Greg Norman: Let Me Entertain You
Greg Norman won the first of his two Open Championships at Turnberry 23 years ago, and very nearly added a third to his locker 12 months ago at Royal Birkdale. Bill Elliott speaks to the former World No. 1 about his lasting legacy as the Ayrshire crowds get ready for another Shark attack...
Was there a more pleasing sight in sport - never mind just golf - last year than the rampaging, near-perfect storm offered for us to gaze upon by Greg Norman during The Open? Of course there wasn't. Now hitting his mid-fifties, Greg did wonders not only for his own self-esteem (never really in doubt actually) but for middle-aged men everywhere who are increasingly sidelined by a Botox world obsessed with youth or the crazed attempt to recapture those heady days when you could fall in love twice before lunch. What's more, you could do something about it.
This love thing is not a daft subject here. Greg's marriage to Chrissie Evert a couple of months before Royal Birkdale offered the old(ish) boy the motivation to grind out some practice before that Open. What he wanted to do was simple enough - he wished to show his new wife what he used to do brilliantly for a living and he wanted to do it well. ‘Showing off' really can be a very sound place to start for any sportsman intent on success.

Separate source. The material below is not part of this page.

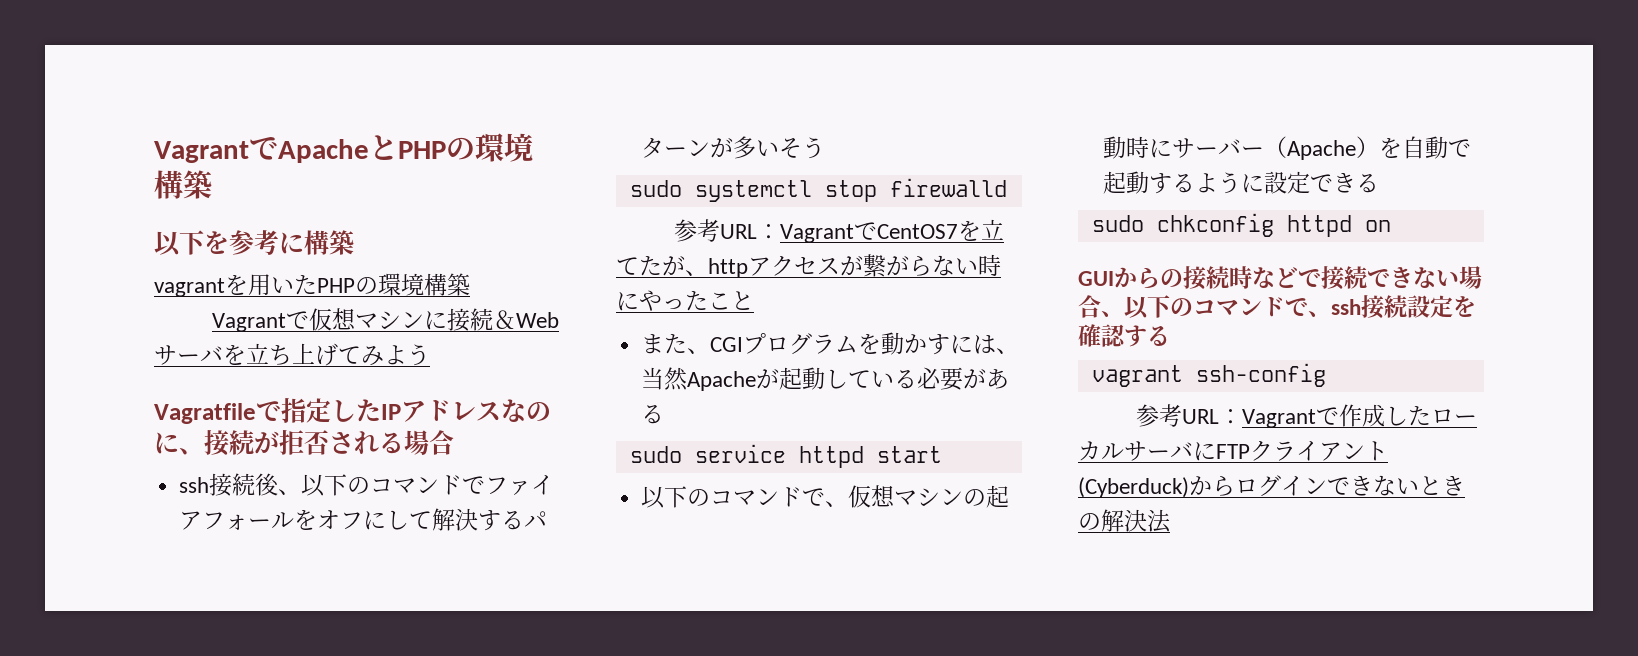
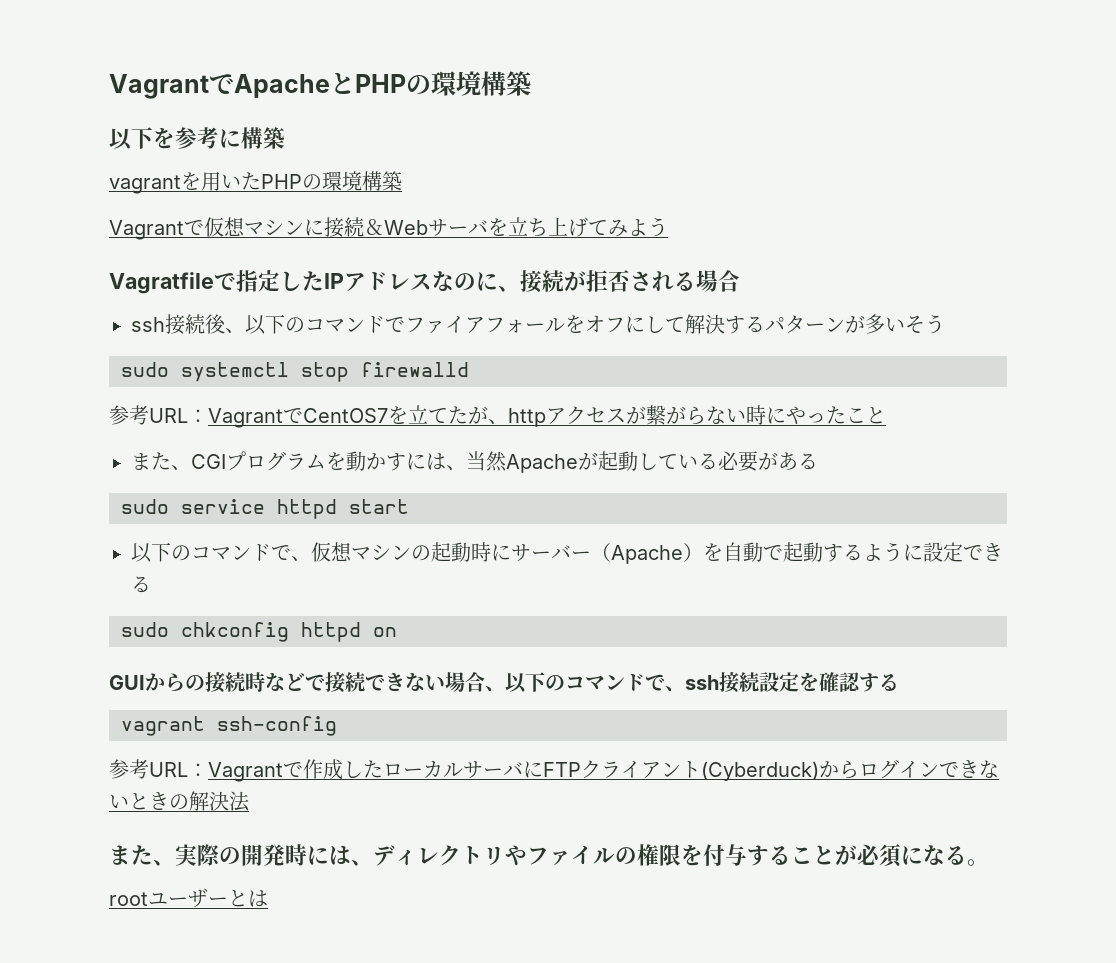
(1171, 521) none -> [109,844,989,867] [109,888,268,908] // また、実際の開発時には、ディレクトリやファイルの権限を付与することが必須になる。 // rootユーザーとは

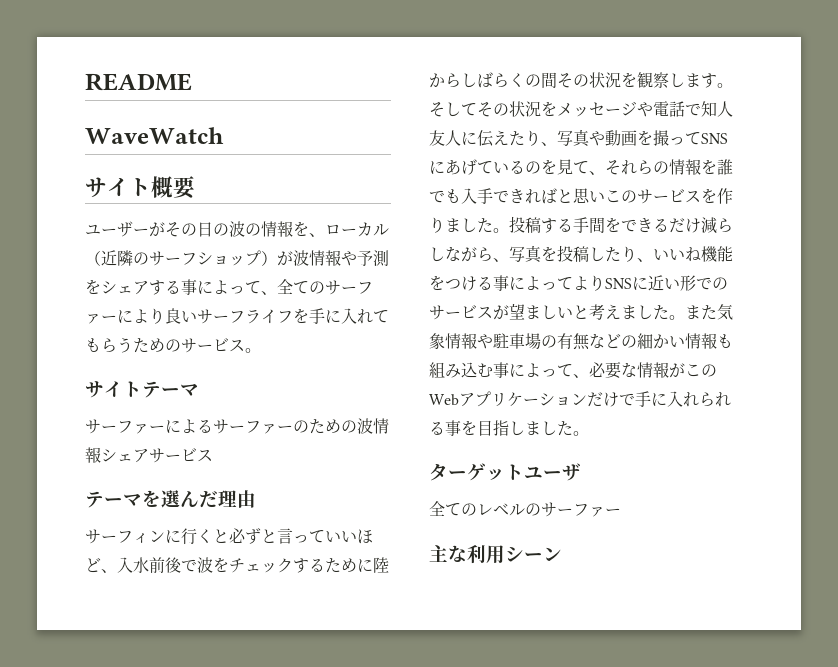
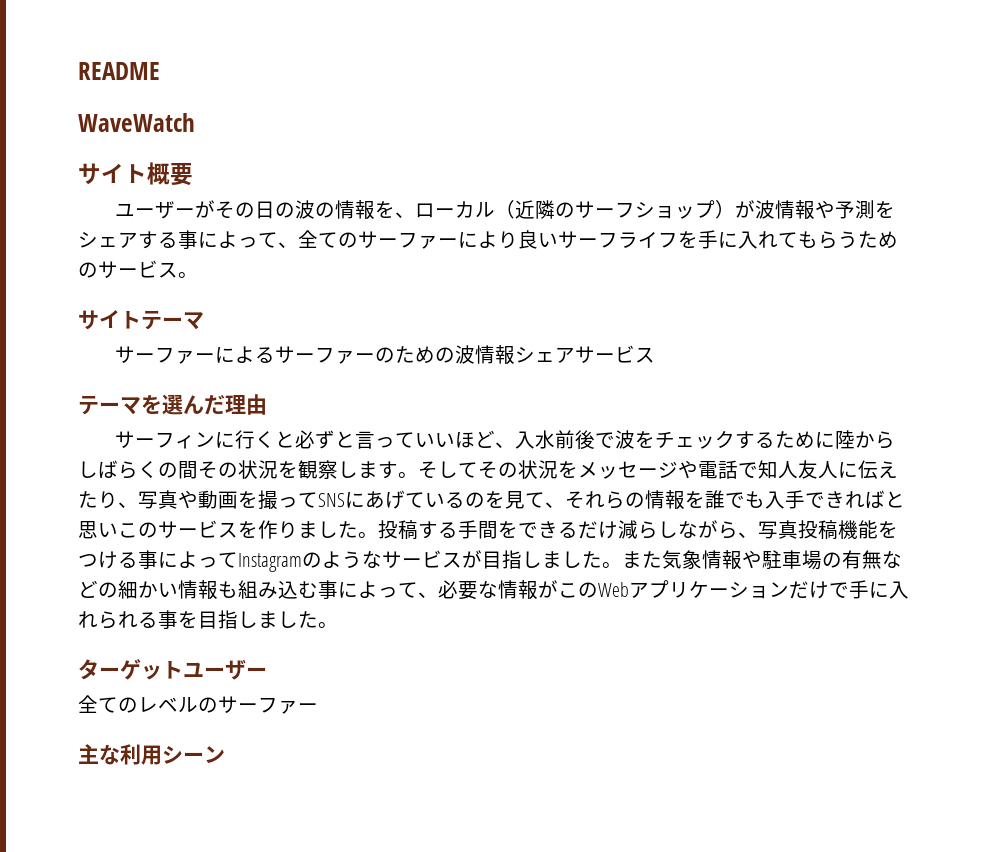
[541,245,701,262] を投稿したり、いいね -> [798,520,838,540] 投稿
[573,275,728,291] [429,303,621,320] よりSNSに近い形でのサービスが望ましいと考え -> [238,550,542,572] Instagramのようなサービスが目指し
(581, 472) none -> [246,667,267,677] ー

In the end his third-place finish offered much for Chrissie to savour. For Greg there was even more. Having spent the last decade reducing his handicap spectacularly as a businessman, my old friend suddenly rediscovered the glaringly obvious fact that at his core he is a pro golfer - one of the very best ever to swing a club, never mind the fact that he only won two Majors. So now here he is contemplating a return to Turnberry where he won the first of those Open Championships in 1986 and where he began ten years that saw him dominate the world rankings and almost everything else. Tall, blond and aggressive as only Aussies can be, he is also laid-back, thoughtful and loyal. These are excellent qualities. He has his critics, a bunch of people who dislike him no matter what he does or says, but these people probably don't like anyone who is good looking, successful and happy to so obviously enjoy these things. Small minds come up with big reasons not to like things.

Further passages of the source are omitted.